- **What this task involves**:
Answer with the exact lines of the following material from the one containing "font-size:17px;font-weight:bold;line-height:1.28;margin:0 0 9px" through the one containing "2.6 19.9 7.1h-3.6a.9.9", both end lines included.

- **Records supplied**:
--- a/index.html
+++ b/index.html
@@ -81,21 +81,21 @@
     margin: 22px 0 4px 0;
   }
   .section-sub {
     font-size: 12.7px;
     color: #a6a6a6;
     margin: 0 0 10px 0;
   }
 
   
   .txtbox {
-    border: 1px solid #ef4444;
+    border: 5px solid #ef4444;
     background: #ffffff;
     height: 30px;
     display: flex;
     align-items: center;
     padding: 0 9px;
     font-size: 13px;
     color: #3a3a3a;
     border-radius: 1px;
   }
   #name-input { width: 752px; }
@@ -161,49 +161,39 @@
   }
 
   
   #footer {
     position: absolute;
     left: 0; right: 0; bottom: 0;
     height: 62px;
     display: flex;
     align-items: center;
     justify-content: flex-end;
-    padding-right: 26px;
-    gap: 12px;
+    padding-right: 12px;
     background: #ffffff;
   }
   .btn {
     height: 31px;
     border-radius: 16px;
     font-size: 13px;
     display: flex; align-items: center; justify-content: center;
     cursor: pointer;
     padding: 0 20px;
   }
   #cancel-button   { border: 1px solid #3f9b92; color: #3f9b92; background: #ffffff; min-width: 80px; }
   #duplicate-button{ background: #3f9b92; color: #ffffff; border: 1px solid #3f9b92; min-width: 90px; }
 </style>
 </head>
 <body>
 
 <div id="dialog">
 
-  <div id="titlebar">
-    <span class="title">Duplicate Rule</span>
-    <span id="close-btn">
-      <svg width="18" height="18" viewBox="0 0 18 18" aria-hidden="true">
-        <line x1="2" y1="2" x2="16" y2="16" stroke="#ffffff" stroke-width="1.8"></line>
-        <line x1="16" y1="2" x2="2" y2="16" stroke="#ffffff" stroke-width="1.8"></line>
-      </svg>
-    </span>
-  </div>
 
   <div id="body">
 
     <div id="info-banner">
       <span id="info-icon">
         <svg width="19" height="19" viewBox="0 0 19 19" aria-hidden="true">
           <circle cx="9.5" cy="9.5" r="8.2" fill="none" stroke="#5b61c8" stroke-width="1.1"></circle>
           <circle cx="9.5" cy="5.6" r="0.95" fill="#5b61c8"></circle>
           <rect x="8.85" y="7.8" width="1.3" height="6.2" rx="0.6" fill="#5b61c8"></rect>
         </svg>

* * *

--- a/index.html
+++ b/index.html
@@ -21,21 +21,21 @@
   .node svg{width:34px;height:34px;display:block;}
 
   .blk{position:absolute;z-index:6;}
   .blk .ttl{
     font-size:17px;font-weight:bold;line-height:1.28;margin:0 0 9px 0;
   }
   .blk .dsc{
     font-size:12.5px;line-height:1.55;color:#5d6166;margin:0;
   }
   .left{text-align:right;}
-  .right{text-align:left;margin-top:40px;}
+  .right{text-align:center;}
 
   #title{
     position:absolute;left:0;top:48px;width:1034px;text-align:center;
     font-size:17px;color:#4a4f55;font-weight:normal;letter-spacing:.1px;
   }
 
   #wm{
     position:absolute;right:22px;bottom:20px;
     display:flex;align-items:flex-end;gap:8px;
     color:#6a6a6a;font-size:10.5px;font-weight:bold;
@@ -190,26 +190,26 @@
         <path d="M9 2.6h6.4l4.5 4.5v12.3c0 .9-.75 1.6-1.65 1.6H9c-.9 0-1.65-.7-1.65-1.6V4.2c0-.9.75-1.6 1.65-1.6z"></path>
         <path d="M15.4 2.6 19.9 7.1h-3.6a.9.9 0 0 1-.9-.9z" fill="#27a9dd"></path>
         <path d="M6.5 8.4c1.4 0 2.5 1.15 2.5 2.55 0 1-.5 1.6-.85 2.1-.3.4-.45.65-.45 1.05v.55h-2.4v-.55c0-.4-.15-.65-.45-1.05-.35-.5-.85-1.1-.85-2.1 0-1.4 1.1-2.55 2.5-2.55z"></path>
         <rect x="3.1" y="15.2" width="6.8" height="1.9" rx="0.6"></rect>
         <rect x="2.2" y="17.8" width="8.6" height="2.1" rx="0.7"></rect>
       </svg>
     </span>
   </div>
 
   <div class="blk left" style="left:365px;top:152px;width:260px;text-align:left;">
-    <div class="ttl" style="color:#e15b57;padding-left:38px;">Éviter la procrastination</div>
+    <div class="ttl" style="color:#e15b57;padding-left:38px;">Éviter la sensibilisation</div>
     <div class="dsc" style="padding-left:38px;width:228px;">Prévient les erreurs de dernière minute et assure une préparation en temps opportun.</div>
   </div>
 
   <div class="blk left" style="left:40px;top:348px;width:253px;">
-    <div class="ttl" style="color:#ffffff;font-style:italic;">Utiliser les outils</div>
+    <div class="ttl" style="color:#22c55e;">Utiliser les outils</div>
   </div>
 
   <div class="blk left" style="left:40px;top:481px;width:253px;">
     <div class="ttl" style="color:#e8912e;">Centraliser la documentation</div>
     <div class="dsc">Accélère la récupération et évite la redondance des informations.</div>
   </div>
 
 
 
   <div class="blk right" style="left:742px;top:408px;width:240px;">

* * *

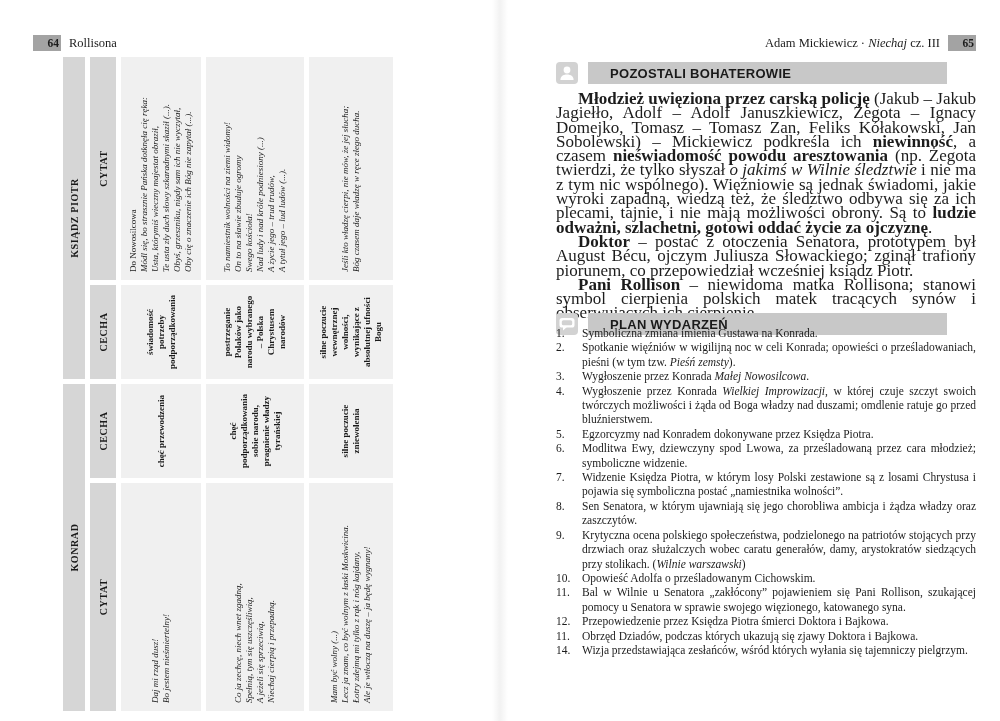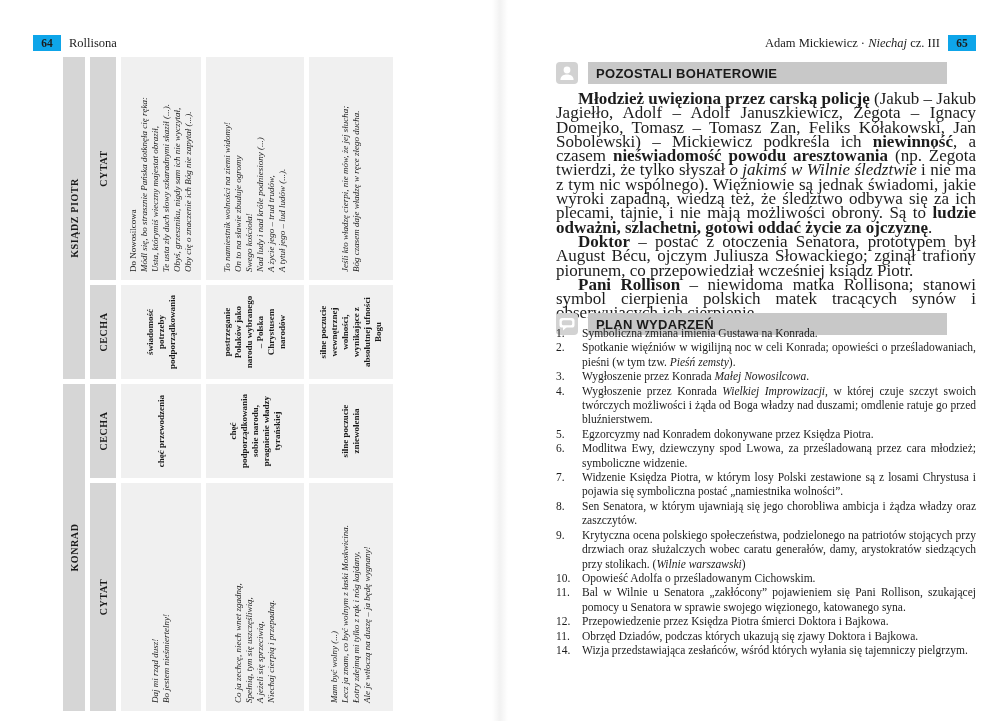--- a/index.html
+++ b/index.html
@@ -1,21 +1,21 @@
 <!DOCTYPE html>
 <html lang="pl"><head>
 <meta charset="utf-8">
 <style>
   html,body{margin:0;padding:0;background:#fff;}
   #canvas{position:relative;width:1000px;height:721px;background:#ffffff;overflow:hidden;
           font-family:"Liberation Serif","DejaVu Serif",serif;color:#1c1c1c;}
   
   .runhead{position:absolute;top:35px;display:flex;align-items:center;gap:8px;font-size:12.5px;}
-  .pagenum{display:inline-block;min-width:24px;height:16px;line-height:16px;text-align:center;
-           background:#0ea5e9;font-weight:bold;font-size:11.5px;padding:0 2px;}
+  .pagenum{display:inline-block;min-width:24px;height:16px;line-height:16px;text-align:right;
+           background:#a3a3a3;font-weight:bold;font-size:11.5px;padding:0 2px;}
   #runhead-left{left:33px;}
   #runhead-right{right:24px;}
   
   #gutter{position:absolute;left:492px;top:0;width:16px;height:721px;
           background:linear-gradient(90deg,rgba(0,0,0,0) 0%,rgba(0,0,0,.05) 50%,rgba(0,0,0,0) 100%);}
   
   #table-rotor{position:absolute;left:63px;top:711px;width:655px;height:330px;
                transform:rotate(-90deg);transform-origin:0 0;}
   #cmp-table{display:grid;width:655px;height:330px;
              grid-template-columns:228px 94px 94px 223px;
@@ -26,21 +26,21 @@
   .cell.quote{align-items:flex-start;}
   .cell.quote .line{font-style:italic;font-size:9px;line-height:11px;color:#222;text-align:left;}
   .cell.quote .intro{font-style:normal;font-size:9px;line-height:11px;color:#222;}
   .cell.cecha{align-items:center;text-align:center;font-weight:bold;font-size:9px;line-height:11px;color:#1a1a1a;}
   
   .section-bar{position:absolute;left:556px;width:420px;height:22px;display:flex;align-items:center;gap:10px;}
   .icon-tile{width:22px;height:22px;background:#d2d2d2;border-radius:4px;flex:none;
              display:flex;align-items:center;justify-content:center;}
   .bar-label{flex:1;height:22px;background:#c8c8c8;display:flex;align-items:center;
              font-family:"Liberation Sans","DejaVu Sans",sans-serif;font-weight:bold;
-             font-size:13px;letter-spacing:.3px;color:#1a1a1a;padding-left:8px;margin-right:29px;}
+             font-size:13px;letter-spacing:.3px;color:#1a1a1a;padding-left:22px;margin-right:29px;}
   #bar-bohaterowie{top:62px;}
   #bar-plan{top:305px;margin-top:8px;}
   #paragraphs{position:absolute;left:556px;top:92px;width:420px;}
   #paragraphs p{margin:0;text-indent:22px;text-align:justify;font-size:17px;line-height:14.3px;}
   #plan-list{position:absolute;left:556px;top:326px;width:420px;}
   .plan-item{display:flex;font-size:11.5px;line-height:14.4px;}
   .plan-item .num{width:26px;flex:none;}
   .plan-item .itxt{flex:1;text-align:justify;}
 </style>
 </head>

- **Answer for this exercise**:
     font-size:17px;font-weight:bold;line-height:1.28;margin:0 0 9px 0;
   }
   .blk .dsc{
     font-size:12.5px;line-height:1.55;color:#5d6166;margin:0;
   }
   .left{text-align:right;}
-  .right{text-align:left;margin-top:40px;}
+  .right{text-align:center;}
 
   #title{
     position:absolute;left:0;top:48px;width:1034px;text-align:center;
     font-size:17px;color:#4a4f55;font-weight:normal;letter-spacing:.1px;
   }
 
   #wm{
     position:absolute;right:22px;bottom:20px;
     display:flex;align-items:flex-end;gap:8px;
     color:#6a6a6a;font-size:10.5px;font-weight:bold;
@@ -190,26 +190,26 @@
         <path d="M9 2.6h6.4l4.5 4.5v12.3c0 .9-.75 1.6-1.65 1.6H9c-.9 0-1.65-.7-1.65-1.6V4.2c0-.9.75-1.6 1.65-1.6z"></path>
         <path d="M15.4 2.6 19.9 7.1h-3.6a.9.9 0 0 1-.9-.9z" fill="#27a9dd"></path>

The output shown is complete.